Onların gözaltına alındığını ve Beyaz Toros’la götürüldüğünü gören çok sayıda tanık vardı ama yaşananlar inkâr edildi. Ailelerinin ve İnsan Hakları Derneği’nin bugüne kadar ilgili kurumlara yaptığı tüm başvurular sonuçsuz bırakıldı. Edip Aksoy ve Orhan Cingöz’den bir daha haber alınamadı.”
İtirafa rağmen devam eden inkar
Aksoy ve Cingöz’ün gözaltında kaybedilişlerinden 10 yıl sonra 2005 yılında JİTEM’ci Abdulkadir Aygan’ın cinayetleri itiraf ettiğini ve Aksoy ve Cingöz’ü gömdükleri yeri detaylarıyla tarif ettiğini belirten Buldan sonraki inkar sürecini şu ifadelerle anlattı:
“Bunun üzerine İnsan Hakları Derneği olay yerinde incelemelerde bulundu. Topladığı bilgilerle 6 Temmuz 2005 tarihinde Silopi Cumhuriyet Başsavcılığı’na başvurdu. Savcılık, Aygan’ın söz ettiği yerde 28 Haziran 1995 tarihinde iki kişiye ait ceset bulunduğunu ve belediye aracılığıyla Kimsesizler Mezarlığı'na gömüldüğünü tespit etti. Aileler de soruşturma dosyasındaki ölü beden fotoğraflarının Edip ve Orhan’a ait olabileceklerini beyan etti.

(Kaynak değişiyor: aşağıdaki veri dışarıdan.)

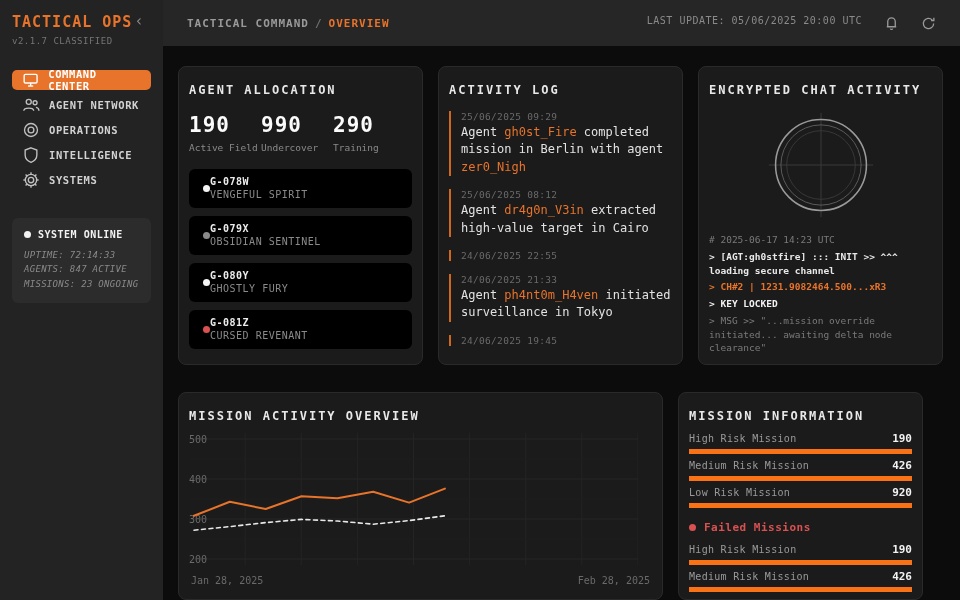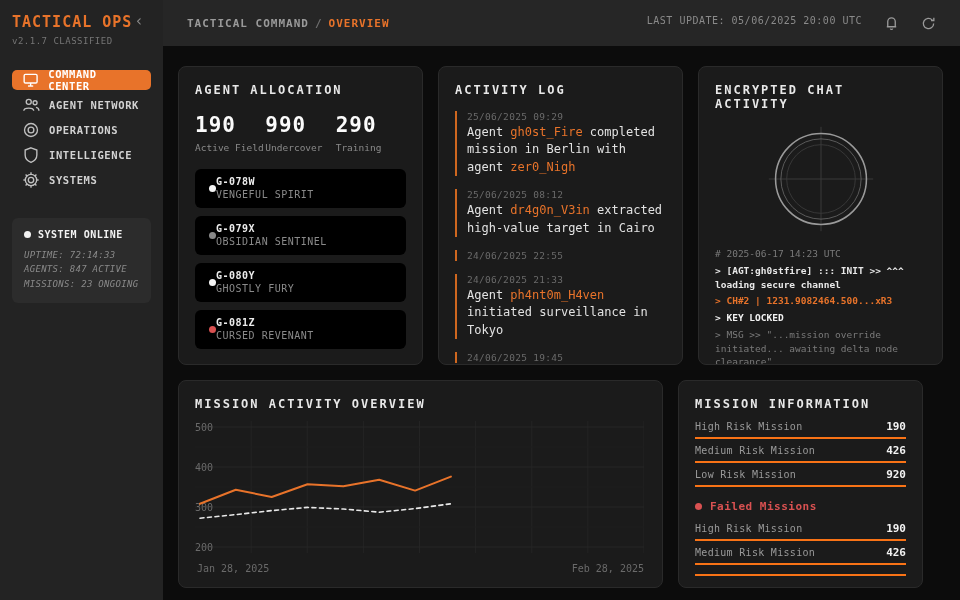--- a/index.html
+++ b/index.html
@@ -27,22 +27,22 @@
   .topbar { height:46px; min-height:46px; background:#262626; display:flex; align-items:center; justify-content:space-between; padding:0 24px; }
   .breadcrumb { font-size:11px; font-weight:bold; letter-spacing:1px; color:#9a9a9a; }
   .breadcrumb .sep { color:#6f6f6f; margin:0 6px; }
   .breadcrumb .current { color:#e8732a; }
   .topbar-right { display:flex; gap:22px; }
   .last-update { color:#8a8a8a; font-size:10px; letter-spacing:.5px; }
   .icon-btn { cursor:pointer; display:flex; align-items:center; }
 
   .content { flex:1; padding:20px 15px 12px 15px; background:#0c0c0c; }
   .row1 { display:grid; grid-template-columns:245px 245px 245px; gap:15px; height:299px; }
-  .row2 { margin-top:15px; display:grid; grid-template-columns:485px 245px; gap:15px; height:208px; }
-  .panel { background:#1b1b1b; border:1px solid #2a2a2a; border-radius:8px; padding:16px 16px; overflow:hidden; }
+  .row2 { margin-top:27px; display:grid; grid-template-columns:485px 245px; gap:15px; height:208px; }
+  .panel { background:#1b1b1b; border:1px solid #2a2a2a; border-radius:8px; padding:16px 10px; overflow:hidden; }
   .panel-title { color:#e8e8e8; font-size:12px; font-weight:bold; letter-spacing:2px; }
 
   
   .stats { display:flex; margin-top:16px; }
   .stat { width:72px; }
   .stat-value { color:#fbfbfb; font-size:21px; font-weight:bold; letter-spacing:1px; }
   .stat-label { color:#8a8a8a; font-size:9.5px; margin-top:5px; line-height:1.35; }
   .agent-list { margin-top:14px; display:flex; flex-direction:column; gap:8px; }
   .agent-row { background:#000000; border-radius:6px; height:39px; display:flex; align-items:center; padding-left:14px; gap:0; cursor:pointer; }
   .agent-code { color:#ececec; font-size:10px; font-weight:bold; letter-spacing:.5px; }
@@ -64,21 +64,21 @@
   .t-accent { color:#e8732a; font-weight:bold; }
   .t-bold { color:#f2f2f2; font-weight:bold; }
 
   
   .chart-wrap { margin-top:8px; }
   .chart-xlabels { display:flex; justify-content:space-between; color:#6a6a6a; font-size:10px; margin-top:2px; padding:0 2px; }
 
   
   .group-head { display:flex; align-items:center; gap:8px; font-size:11px; font-weight:bold; letter-spacing:.5px; margin-top:13px; }
   .mi-rows { margin-top:4px; }
-  .mi-row { display:flex; justify-content:space-between; align-items:center; padding:4.5px 0; border-bottom:2px solid #f97316; }
+  .mi-row { display:flex; justify-content:space-between; align-items:center; padding:4.5px 0; border-bottom:5px solid #f97316; }
   .mi-label { color:#9a9a9a; font-size:10px; letter-spacing:.3px; }
   .mi-value { color:#f2f2f2; font-size:11px; font-weight:bold; }
 </style>
 </head>
 <body>
 
 <aside class="sidebar">
   <div class="logo-row">
     <div class="logo">TACTICAL OPS</div>
     <div class="collapse">‹</div>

Savcılık kararı ile açılan söz konusu mezardan dört kişiye ait kemikler çıktı. Alınan kemik örnekleri kimliklendirme çalışması için İstanbul Adli Tıp Kurumu’na gönderildi. Ancak Adli Tıp Kurumu, yapılan DNA testi sonucunda kemiklerin Aksoy ve Cingöz aileleriyle eşleşmediğini açıkladı.”
“Tüm kayıplarımız için adalet istemekten vazgeçmeyeceğiz”
Hala Aksoy ve Cingöz için adalet arayışında olduklarını vurgulayan Buldan şunları vurguladı:
“Kaç yıl geçerse geçsin, Edip Aksoy ve Orhan Cingöz için, tüm kayıplarımız için adalet istemekten, devletin hukuk normları içinde hareket etmek zorunda olduğunu hatırlatmaktan, 143 haftadır bize yasaklanan kayıplarımızla buluşma mekânımız olan Galatasaray’dan vazgeçmeyeceğiz.”